PROBLEM TO WORK ON
Taking the line with "row order: none -> Cost ($m) descending" as the first and the line with "row Empire State" as the last, set down exactly every line in that range from the entries below, and no more.

TASK INPUTS
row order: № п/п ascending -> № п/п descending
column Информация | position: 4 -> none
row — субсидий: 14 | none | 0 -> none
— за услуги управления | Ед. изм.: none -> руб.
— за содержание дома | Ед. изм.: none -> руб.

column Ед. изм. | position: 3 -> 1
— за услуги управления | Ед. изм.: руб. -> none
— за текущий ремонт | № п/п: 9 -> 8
--
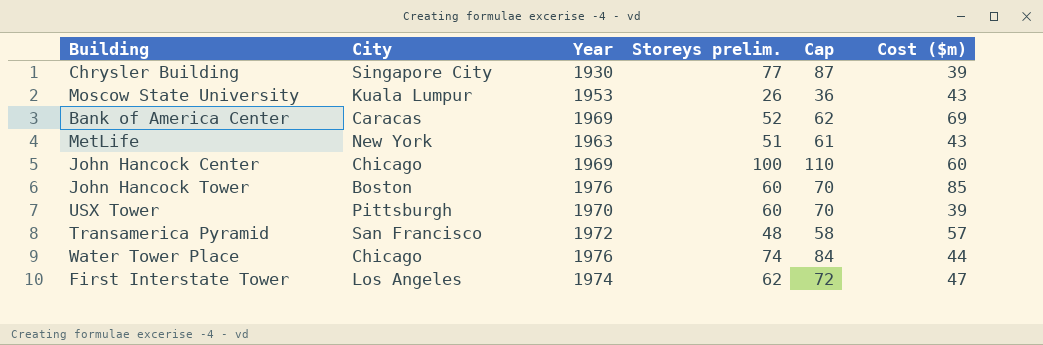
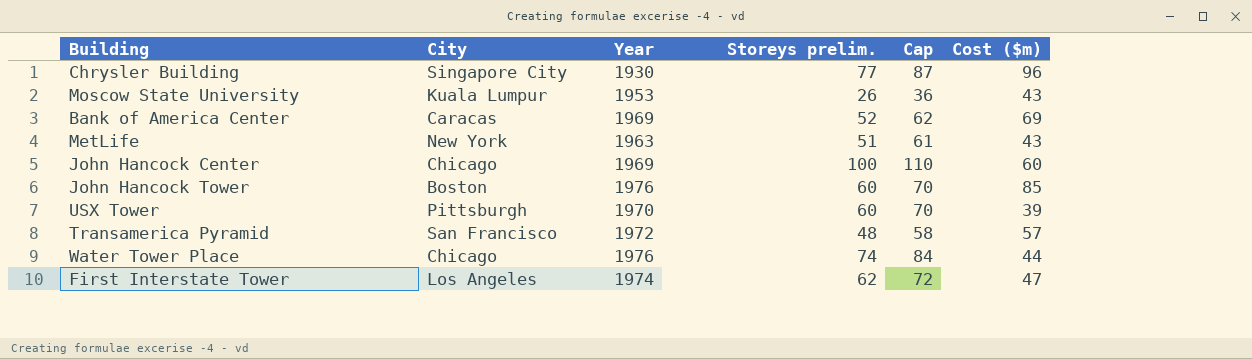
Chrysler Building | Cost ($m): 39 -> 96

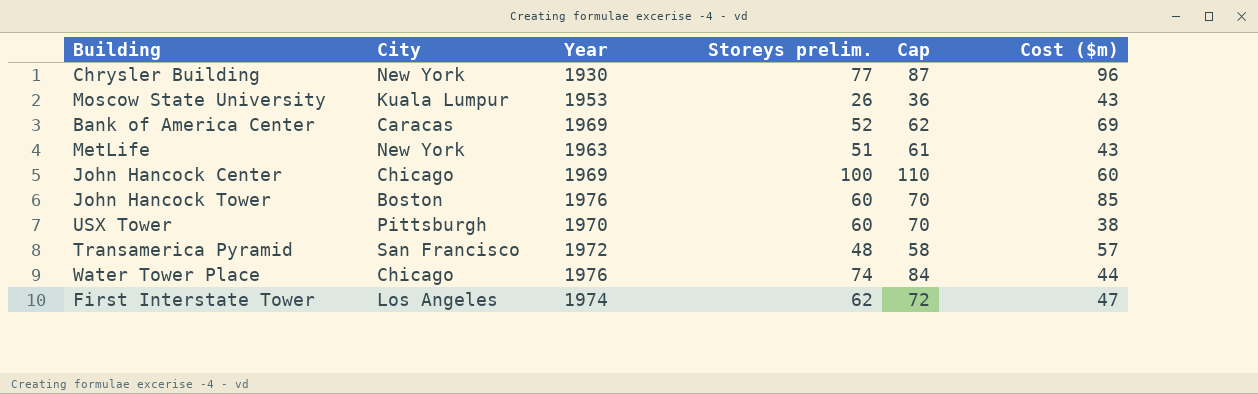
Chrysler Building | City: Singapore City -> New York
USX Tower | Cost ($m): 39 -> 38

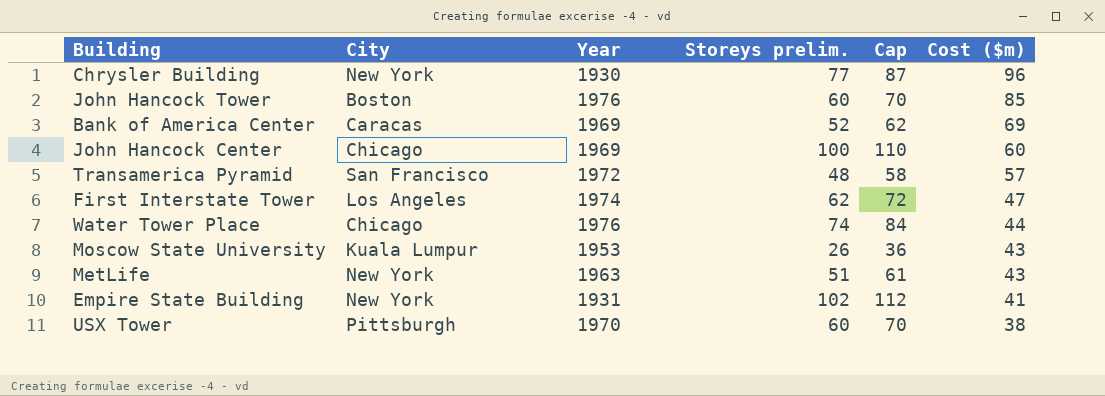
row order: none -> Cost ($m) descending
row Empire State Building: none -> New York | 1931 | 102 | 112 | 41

OUTPUT FOR THIS TASK
row order: none -> Cost ($m) descending
row Empire State Building: none -> New York | 1931 | 102 | 112 | 41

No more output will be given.